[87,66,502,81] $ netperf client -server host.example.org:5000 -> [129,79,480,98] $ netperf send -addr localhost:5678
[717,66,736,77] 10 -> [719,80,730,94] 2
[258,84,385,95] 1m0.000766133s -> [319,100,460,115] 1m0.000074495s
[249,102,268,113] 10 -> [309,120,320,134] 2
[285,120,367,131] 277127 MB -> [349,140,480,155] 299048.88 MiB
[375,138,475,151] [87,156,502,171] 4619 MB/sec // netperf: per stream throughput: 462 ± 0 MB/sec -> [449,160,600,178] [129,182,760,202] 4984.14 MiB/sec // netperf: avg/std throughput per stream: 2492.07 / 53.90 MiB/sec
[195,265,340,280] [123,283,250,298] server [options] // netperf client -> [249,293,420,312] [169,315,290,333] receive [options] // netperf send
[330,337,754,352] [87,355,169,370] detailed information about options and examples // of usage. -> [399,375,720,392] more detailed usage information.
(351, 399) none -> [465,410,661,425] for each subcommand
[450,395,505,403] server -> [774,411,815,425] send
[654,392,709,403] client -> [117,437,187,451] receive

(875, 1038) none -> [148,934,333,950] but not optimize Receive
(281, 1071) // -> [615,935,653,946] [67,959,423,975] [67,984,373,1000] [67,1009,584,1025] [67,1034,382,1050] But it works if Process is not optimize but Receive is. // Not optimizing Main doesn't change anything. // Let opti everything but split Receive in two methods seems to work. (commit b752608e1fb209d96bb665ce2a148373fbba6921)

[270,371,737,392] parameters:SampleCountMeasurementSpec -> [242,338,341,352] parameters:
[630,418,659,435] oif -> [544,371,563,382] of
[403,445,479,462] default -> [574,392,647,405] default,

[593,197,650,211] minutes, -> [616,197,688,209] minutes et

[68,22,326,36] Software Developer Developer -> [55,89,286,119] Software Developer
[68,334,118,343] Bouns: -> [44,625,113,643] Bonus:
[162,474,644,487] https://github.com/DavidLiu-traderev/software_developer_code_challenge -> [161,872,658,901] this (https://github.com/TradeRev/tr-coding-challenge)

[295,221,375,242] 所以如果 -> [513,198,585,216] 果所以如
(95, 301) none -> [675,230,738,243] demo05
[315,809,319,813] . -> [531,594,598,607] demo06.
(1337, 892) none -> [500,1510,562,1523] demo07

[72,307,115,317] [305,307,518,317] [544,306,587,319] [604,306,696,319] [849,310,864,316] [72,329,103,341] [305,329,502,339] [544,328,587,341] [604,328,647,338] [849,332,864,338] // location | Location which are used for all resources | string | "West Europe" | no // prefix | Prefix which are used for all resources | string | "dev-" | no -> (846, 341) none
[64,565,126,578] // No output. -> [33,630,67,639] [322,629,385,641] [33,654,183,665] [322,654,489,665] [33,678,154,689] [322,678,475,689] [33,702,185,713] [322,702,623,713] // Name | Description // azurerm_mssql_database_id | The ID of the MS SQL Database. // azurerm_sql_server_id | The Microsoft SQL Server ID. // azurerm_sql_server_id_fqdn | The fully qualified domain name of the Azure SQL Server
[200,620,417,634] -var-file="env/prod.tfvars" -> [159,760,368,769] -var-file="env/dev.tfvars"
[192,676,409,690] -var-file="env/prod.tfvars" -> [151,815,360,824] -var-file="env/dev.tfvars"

* _Task to complete_: If a line in the entries above contains "tfvars", report it.

* _Response area_:
[200,620,417,634] -var-file="env/prod.tfvars" -> [159,760,368,769] -var-file="env/dev.tfvars"
[192,676,409,690] -var-file="env/prod.tfvars" -> [151,815,360,824] -var-file="env/dev.tfvars"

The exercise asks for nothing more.